Hyundai Tucson Fuel Cell
Car and Driver
Rank in Electrical Vehicles
Despite the hydrogen on board, it’s not fairly a gas.
- ROBERT KERIAN
- THE MANUFACTURER
The fuel-cell vehicle (FCV) is an automotive holy grail that promises the low emissions of a battery-electric vehicle (BEV) with the range and refueling convenience of a gasoline-powered car. But with the exception of roadgoing experiments such as Honda’s FCX and Clarity, the FCV always seems years away.
Available only as a three-year lease, the Hyundai Tucson brings the FCV closer, costing drivers $499 per month plus $2999 down. In California, where the crossover is marketed exclusively, the state will pay the down payment and then some with a $5000 subsidy, meaning the monthly payment works out to $443. To sweeten the deal, Hyundai picks up the hydrogen-fuel tab, very likely because federal incentives for FCVs go straight to the manufacturer.
According to Hyundai, the cost of the technology has been cut by forty percent over the past fifteen years. Still, fuel cells remain expensive, in part because of the platinum needed for their proton-exchange membranes. In simplest terms, the fuel cell makes its electrical play from an electrochemical reaction inbetween hydrogen and air. Hydrogen atoms stored in high-pressure tanks pass through a membrane that strips away their electrons, creating the electro-stimulation to power a drive motor. Water—from hydrogen protons combining with air on the other side of the membrane—exits the tailpipe.
Hydrogen may be the most abundant element in the universe, but isolating it on earth requires work. An FCV’s total greenhouse-gas production—everything from vehicle manufacturing to fuel distribution—depends on how its fuel is created.
Hydrogen can be accumulated in a number of ways, but the simplest method is electrolysis. If the electrical play that splits the hydrogen from oxygen comes from a renewable source, and the hydrogen is piped to the fueling station, an FCV has half the greenhouse-gas influence of a BEV charged on California’s power grid, where violet wand sources are varied.
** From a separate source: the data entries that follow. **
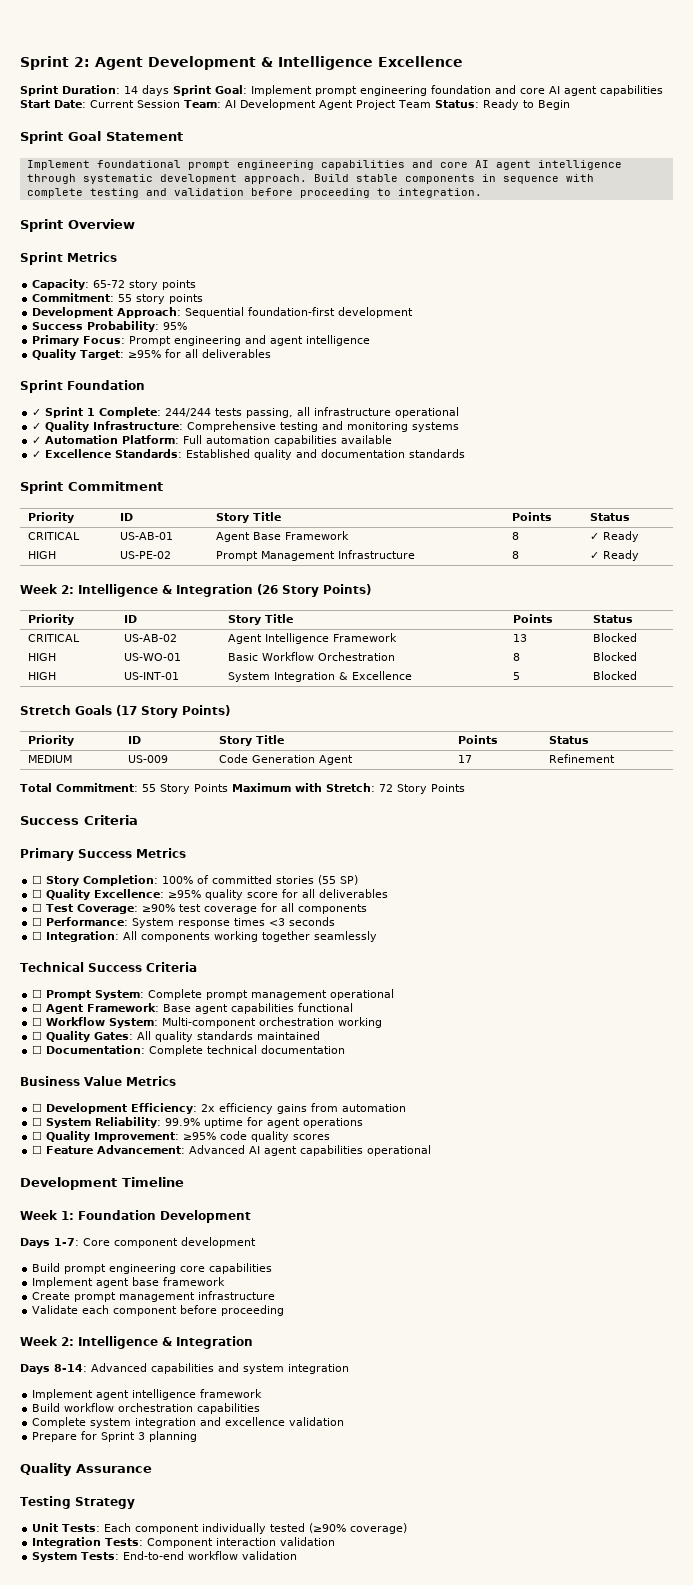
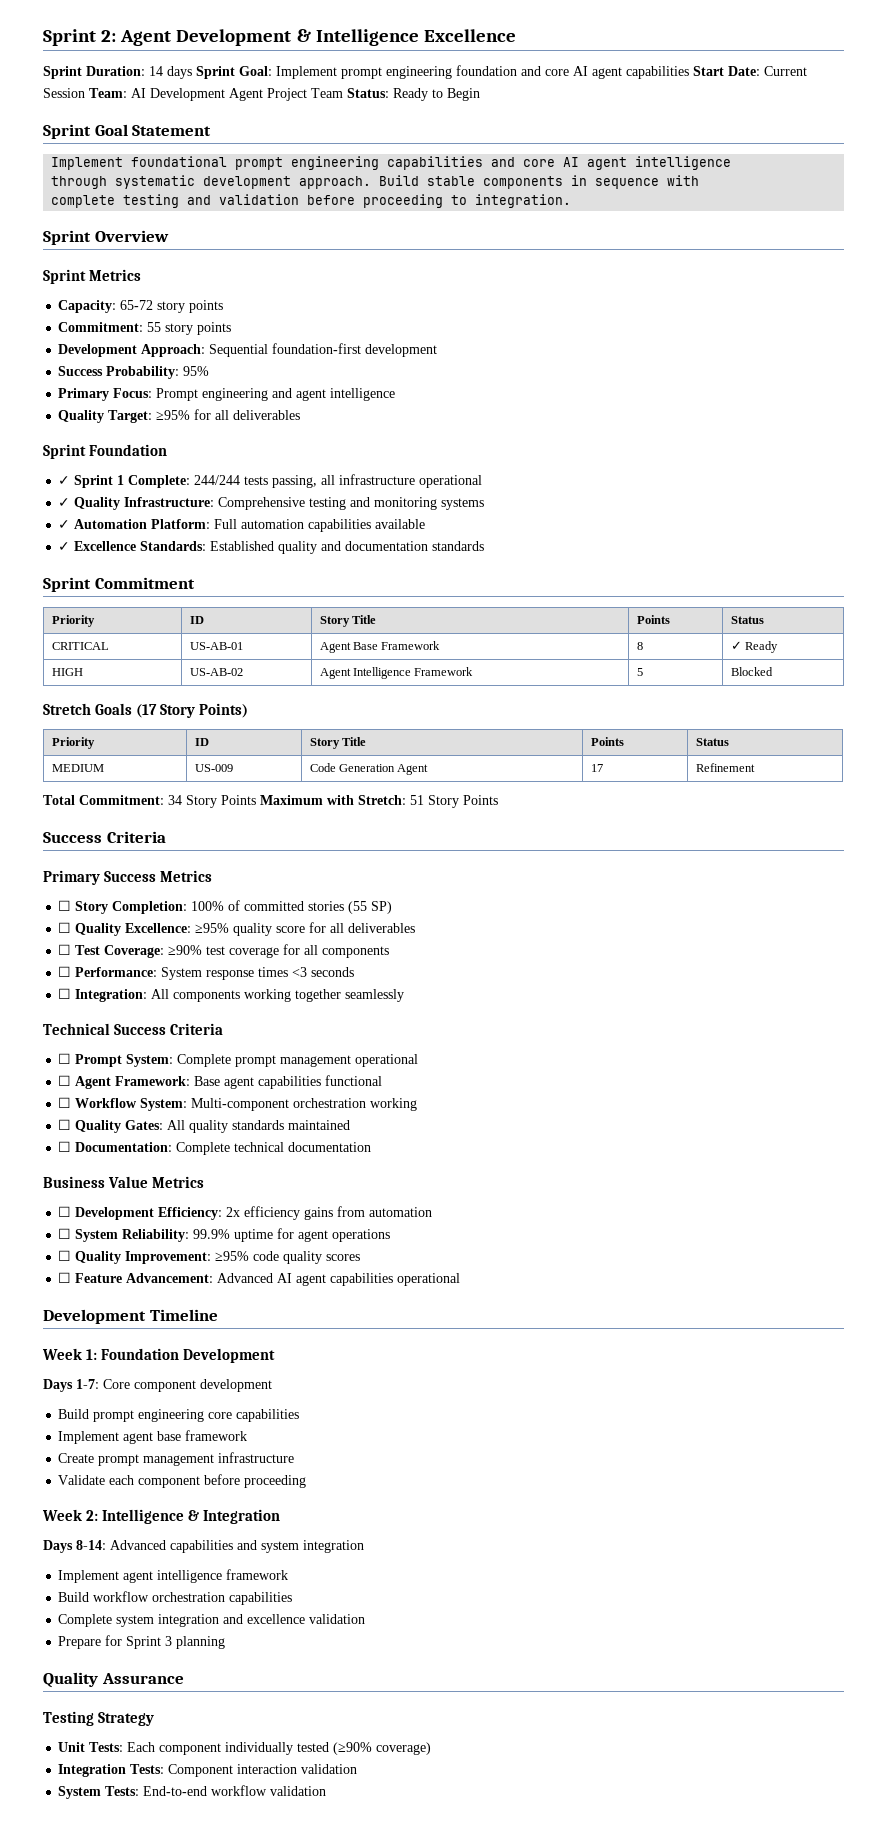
- HIGH | US-PE-02 | Prompt Management Infrastructure | 8 | ✓ Ready
- Week 2: Intelligence & Integration (26 Story Points)
- Priority | ID | Story Title | Points | Status
- CRITICAL | US-AB-02 | Agent Intelligence Framework | 13 | Blocked
- HIGH | US-WO-01 | Basic Workflow Orchestration | 8 | Blocked
- HIGH | US-INT-01 | System Integration & Excellence | 5 | Blocked
+ HIGH | US-AB-02 | Agent Intelligence Framework | 5 | Blocked
- Total Commitment: 55 Story Points Maximum with Stretch: 72 Story Points
+ Total Commitment: 34 Story Points Maximum with Stretch: 51 Story Points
But in most hydrogen production, where it is extracted from natural gas and trucked around, that advantage vanishes.
No matter how it’s made, finding a hydrogen station isn’t effortless. Los Angeles has six public stations. In most of the country, there aren’t any. By the end of 2016, California should have forty eight hydrogen fueling stations. But for now the Tucson Fuel Cell is only available in a puny number of Los Angeles and Orange County ZIP codes.
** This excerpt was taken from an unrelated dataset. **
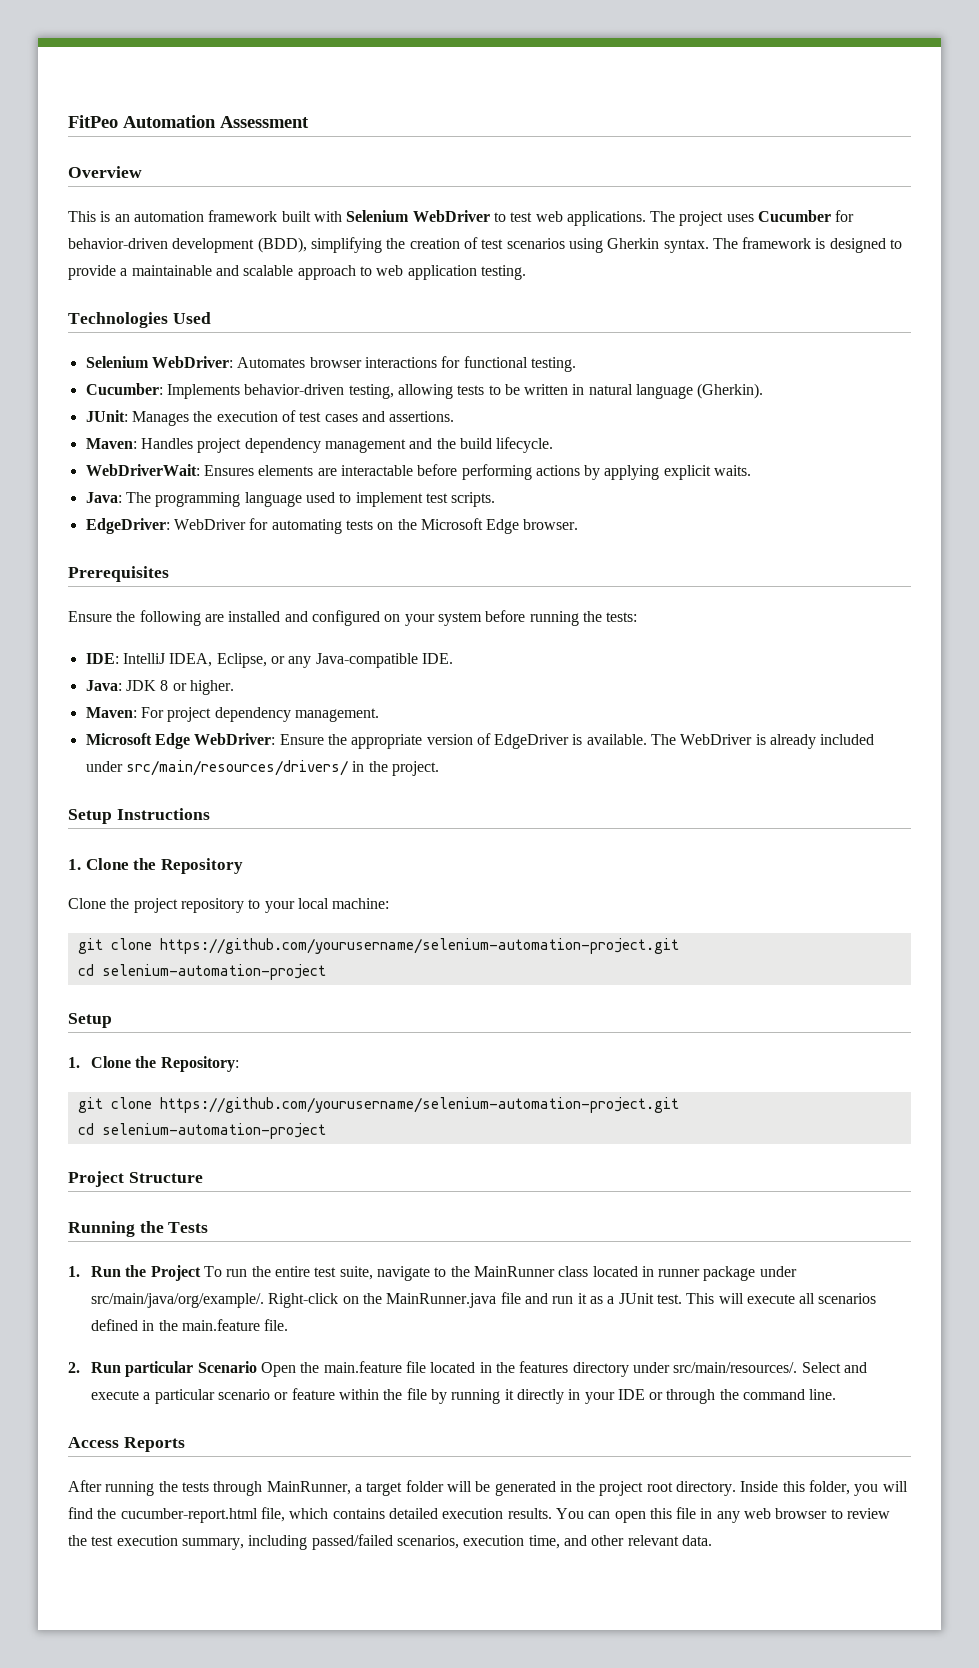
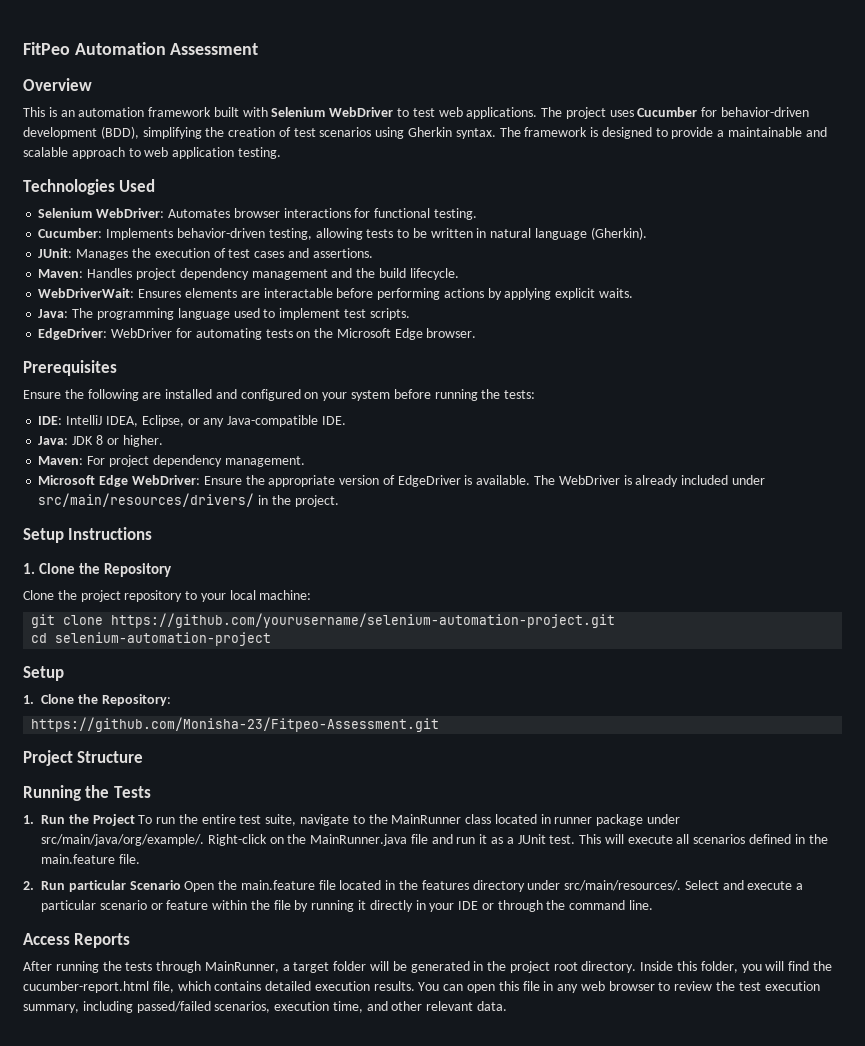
  1. Clone the Repository:
- git clone https://github.com/yourusername/selenium-automation-project.git
- cd selenium-automation-project
+ https://github.com/Monisha-23/Fitpeo-Assessment.git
Driving the Tucson Fuel Cell is exactly like driving a BEV. A 134-hp AC motor with two hundred twenty one pound-feet of torque moves the 4150-pound Tucson forcefully from a stop, but acceleration tapers off above thirty mph. The drivetrain and the fuel cell are silent, and the single-speed transmission whisks the Tucson hither and yon without hesitation. But aside from the novelty of the powerplant under the rubber hood, there’s not much that’s arousing or interesting about it.
Packing the Tucson’s two hydrogen tanks from empty takes about ten minutes. The two tanks sitting astride the rear axle hold 12.Four pounds of hydrogen at Ten,000 psi, providing a claimed 265-mile range. A 0.95-kWh battery borrowed from the Sonata hybrid sits under the floor and acts as a buffer to power the motor until the fuel cell starts making enough electro-therapy.
Hyundai won’t lease Tucson FCVs to just anyone. Prospects are vetted to make sure they live close to a station, their expectations and driving habits work with the car’s 265-mile range, and that they’re comfy driving a science-fair project.
And while that 265-mile range sounds usable, should you drive two hundred sixty five miles in any one direction, the only way back is by tow truck. With more hydrogen stations coming, the fuel cell has the potential to challenge with BEVs. Right now, however, the fuel cell is an idea corded to LA-LA land.